Short for Better Portable Graphics, BPG offers around the same image quality as JPEG, but at half the file size. To perform such witchcraft, BPG simply uses a newer codec — x265, the open-source implementation of HEVC/H.265. In essence, a BPG image is the same thing as taking a single frame out of an x265/H.265 video stream. We’ve talked about H.265 at length in the past, but basically it’s just a much better algorithm than JPEG — or MPEG-2 or H.264. Furthermore, BPG also has H.265’s ability to render 14 bits per color channel (JPEG is just 8), plus BPG also brings an alpha channel (transparency). Lossless compression is available (though I haven’t seen how it compares to PNG).

Image quality comparison: Mozjpeg left, BPG right

To see how BPG compares to JPEG and WebP. Move your mouse left and right and marvel at how bad JPEG is. The differences will be less pronounced if you go up to “medium” or “large” file sizes, but that’s because the window is very small — plus, with the shift towards mobile computing, it’s highly compressed images that are most important right now. BPG isn’t just for mobile users, though: 14-bit color, which allows for a much higher dynamic range than 8-bit JPEG or WebP, is perfectly suited to newer cameras and displays.

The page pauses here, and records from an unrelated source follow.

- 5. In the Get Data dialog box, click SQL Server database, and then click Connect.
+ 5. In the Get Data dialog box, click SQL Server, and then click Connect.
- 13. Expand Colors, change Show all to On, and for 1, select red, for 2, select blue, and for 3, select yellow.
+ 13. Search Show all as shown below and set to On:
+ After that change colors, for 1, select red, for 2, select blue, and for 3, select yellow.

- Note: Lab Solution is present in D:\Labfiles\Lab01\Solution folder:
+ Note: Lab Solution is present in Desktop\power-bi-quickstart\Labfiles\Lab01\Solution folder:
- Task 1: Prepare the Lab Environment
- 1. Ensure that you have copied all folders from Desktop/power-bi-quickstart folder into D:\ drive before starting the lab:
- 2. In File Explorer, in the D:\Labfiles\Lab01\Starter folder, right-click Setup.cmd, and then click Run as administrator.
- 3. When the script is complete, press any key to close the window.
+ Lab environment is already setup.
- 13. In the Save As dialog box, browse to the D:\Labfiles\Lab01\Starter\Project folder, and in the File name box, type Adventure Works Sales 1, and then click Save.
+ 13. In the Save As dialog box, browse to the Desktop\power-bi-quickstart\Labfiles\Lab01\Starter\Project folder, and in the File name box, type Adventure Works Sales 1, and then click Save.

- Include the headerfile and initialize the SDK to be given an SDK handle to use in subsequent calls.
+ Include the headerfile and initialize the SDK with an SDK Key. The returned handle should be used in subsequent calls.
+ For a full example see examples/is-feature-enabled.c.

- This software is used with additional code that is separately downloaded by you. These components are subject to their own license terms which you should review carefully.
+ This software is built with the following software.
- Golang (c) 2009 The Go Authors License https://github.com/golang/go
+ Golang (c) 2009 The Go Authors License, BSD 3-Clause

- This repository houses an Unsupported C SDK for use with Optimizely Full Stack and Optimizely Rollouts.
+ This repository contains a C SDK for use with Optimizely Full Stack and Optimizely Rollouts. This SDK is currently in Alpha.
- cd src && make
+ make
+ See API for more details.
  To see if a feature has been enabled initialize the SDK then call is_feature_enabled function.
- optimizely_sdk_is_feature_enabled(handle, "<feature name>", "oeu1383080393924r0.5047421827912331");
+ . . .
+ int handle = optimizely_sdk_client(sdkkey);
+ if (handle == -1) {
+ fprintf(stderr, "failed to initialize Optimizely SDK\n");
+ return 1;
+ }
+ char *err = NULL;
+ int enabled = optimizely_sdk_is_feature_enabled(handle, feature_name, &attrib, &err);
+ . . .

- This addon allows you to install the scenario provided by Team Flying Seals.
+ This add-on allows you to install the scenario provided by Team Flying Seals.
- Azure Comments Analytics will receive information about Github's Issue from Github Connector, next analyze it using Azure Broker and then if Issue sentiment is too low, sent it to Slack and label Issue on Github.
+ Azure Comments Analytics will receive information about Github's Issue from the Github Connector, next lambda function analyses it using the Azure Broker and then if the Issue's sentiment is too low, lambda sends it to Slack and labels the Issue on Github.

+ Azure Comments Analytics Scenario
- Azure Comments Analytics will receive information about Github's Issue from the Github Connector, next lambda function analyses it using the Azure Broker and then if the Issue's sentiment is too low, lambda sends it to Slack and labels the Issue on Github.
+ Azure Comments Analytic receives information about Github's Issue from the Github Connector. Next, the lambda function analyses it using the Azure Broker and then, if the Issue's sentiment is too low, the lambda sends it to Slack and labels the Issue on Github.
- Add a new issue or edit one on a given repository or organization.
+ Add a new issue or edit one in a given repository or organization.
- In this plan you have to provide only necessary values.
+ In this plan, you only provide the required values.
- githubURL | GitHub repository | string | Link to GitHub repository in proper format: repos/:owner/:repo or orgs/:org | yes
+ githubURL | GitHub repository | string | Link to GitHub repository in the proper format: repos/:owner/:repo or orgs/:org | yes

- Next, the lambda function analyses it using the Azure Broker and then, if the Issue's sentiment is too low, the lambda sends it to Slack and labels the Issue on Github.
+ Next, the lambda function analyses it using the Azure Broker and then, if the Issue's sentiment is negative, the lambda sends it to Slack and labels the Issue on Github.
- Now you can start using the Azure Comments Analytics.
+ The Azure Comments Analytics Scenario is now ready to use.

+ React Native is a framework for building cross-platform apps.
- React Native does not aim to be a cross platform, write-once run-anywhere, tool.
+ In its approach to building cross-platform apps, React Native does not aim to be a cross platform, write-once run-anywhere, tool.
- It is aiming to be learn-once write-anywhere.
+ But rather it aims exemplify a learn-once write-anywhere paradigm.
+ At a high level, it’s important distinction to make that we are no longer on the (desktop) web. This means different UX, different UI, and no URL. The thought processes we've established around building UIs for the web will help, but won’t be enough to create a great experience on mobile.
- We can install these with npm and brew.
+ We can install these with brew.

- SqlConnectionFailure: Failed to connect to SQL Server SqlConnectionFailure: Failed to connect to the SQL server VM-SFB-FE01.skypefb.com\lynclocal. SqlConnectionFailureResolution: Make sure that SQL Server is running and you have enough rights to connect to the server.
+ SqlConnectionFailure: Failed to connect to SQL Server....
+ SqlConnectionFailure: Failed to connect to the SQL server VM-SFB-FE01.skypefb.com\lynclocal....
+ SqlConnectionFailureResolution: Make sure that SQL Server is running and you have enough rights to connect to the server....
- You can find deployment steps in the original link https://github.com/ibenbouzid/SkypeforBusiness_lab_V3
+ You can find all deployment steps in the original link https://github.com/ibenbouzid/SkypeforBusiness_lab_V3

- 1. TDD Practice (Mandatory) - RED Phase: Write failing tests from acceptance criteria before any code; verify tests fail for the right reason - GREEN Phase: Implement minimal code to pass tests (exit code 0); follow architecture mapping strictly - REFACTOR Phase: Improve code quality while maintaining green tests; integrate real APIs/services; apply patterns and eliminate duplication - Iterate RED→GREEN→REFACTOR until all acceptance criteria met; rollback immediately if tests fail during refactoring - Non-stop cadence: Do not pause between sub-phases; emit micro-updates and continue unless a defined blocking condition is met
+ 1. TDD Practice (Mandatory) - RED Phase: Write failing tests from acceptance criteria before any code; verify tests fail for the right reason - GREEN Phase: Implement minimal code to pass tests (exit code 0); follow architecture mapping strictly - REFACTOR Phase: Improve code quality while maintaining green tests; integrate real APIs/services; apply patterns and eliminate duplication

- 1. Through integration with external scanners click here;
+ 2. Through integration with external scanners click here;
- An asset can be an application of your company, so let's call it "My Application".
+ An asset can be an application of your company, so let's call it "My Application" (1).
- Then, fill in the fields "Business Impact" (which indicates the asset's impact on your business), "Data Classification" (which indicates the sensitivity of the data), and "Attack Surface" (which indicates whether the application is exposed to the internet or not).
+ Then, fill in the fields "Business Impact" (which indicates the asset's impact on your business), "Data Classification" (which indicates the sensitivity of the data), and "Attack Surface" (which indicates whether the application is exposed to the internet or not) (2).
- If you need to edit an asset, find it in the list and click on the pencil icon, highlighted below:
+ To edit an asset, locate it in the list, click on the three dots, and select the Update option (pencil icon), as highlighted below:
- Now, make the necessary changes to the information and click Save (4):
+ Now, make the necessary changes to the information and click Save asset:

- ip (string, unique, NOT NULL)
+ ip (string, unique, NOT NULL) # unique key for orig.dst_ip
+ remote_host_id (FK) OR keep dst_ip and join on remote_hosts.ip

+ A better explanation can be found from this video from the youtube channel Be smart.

But, of course, at the end of the day, BPG is still just another file format/codec that has a grand total of no native support anywhere. For now, the only way of rendering a BPG file is with a BPG decoder written in JavaScript — about 71 kilobytes of JS, to be exact. Obviously, if you’re trying to cut down the footprint of a mobile website, downloading and executing yet more JavaScript kind of defeats the point. (On desktop PCs, though, the performance hit from using the JavaScript decoder will be minimal.) There is an open-source BPG library that browser makers and other software developers can build into their apps, but obviously mass integration will take months or years.

There is one other interesting aspect of BPG, too: Because it’s based on HEVC/H.265, any device with hardware decode support for H.265 can also decode BPGs in hardware. This is a big deal, because more advanced compression methods tend to require more computation (and thus power) to decode — which is a no-no on mobile devices. Hardware-decoded BPG would be better than JPEG in every which way — now we just have to pray for adoption by software developers.